手のひらで頬を覆っても、指で唇に触れても……起きない。
「キスするなら俺が寝てからにしろよ~」
二人の間で寝たふりをしていた黒鳥が、静かな夜にその声を響かせた。カシミルドは慌ててカンナから手を離す。
「すっする訳ないだろ!! クロゥの馬鹿! おやすみ!」
「ケケケッ。可愛い女の子が目の前にいたらさ? それぐらい男ならしようとしろよ~。邪魔して悪かったな……おやすみ。カシミルド」
「…………」
カシミルドはクロゥに背を向けて無視をした。
クロゥもそれ以上冷やかすことなく、部屋には静寂が訪れる。
しかし、クロゥの言葉が頭から離れなかった。
男ならしようとしろ?
カンナに会いたくなったり、抱きしめると安心したり、触れたかったり近づきたかったりするのは……男として当たり前なのだろうか。
姉さんと二人で暮らしていた時は考えた事もなかった。
姉さんは可愛い女の子じゃないからかな……怖い女王様みたいな感じだし……やっぱり、カンナだからかな。
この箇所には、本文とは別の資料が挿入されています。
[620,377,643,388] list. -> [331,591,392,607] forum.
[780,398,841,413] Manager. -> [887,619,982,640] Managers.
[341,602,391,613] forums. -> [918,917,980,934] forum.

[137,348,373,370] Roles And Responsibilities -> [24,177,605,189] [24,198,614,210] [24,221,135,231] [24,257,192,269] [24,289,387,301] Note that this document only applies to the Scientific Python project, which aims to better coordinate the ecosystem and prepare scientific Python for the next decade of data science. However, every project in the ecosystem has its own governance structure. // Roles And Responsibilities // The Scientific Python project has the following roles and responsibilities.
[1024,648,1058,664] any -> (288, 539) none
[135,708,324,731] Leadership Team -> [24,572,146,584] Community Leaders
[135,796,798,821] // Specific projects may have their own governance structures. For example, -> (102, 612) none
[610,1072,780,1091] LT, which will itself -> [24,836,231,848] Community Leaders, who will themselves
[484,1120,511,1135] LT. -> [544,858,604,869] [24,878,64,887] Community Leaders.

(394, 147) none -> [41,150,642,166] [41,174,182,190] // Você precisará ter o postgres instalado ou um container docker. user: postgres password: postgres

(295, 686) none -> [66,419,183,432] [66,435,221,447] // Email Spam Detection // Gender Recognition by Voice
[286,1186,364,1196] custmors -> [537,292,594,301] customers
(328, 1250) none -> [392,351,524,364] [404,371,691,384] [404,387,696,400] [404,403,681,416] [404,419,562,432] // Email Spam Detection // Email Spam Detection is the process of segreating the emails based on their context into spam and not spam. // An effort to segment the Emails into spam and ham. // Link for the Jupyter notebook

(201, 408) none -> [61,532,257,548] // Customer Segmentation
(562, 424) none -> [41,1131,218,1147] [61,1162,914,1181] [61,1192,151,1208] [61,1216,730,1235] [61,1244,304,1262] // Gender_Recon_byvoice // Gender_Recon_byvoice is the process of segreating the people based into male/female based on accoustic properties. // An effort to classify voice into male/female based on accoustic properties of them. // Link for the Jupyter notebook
カンナも姉さんも、僕にとってかけがえのない大切な家族だと思っていたけど……姉さんを思う気持ちと、カンナに向ける気持ちは、似ているけれど違う。
この感情は何ていうんだろう……。
◇◇◇◇
その頃リュミエは自室にて旅の支度に勤しんでいた。
その横でレーゼルが心配そうにリュミエの支度を手伝っている。
「あの。本当に実行されるんですか?」
「モチロンよ。はい。これ、予備と予備と予備と……」
リュミエはジャラジャラと黄色い小さな宝石のついた指輪をレーゼルに渡した。数が多過ぎて、レーゼルの大きな手のひらから溢れるほどだ。
「あ、あの。こんなに必要でしょうか?」
「だから、予備の予備の予備のって言ってるでしょう? 遠征が長くなったら、困るのはレーゼルよ。備えあればなんとやらよ」
「はい……」
レーゼルは浮かない顔でリュミエに返事をした。
リュミエはその顔を見て、勇気付ける様に肘でレーゼルの脇腹を小突く。
「大丈夫。誰にもバレないわよ! 教団内の事は、レーゼルに一任するわ。ーーフフフ……オーホッホッホッ」
リュミエの高笑いが部屋中に響く。
昨日から終始機嫌の良いリュミエに、レーゼルは深い深い溜め息を漏らした。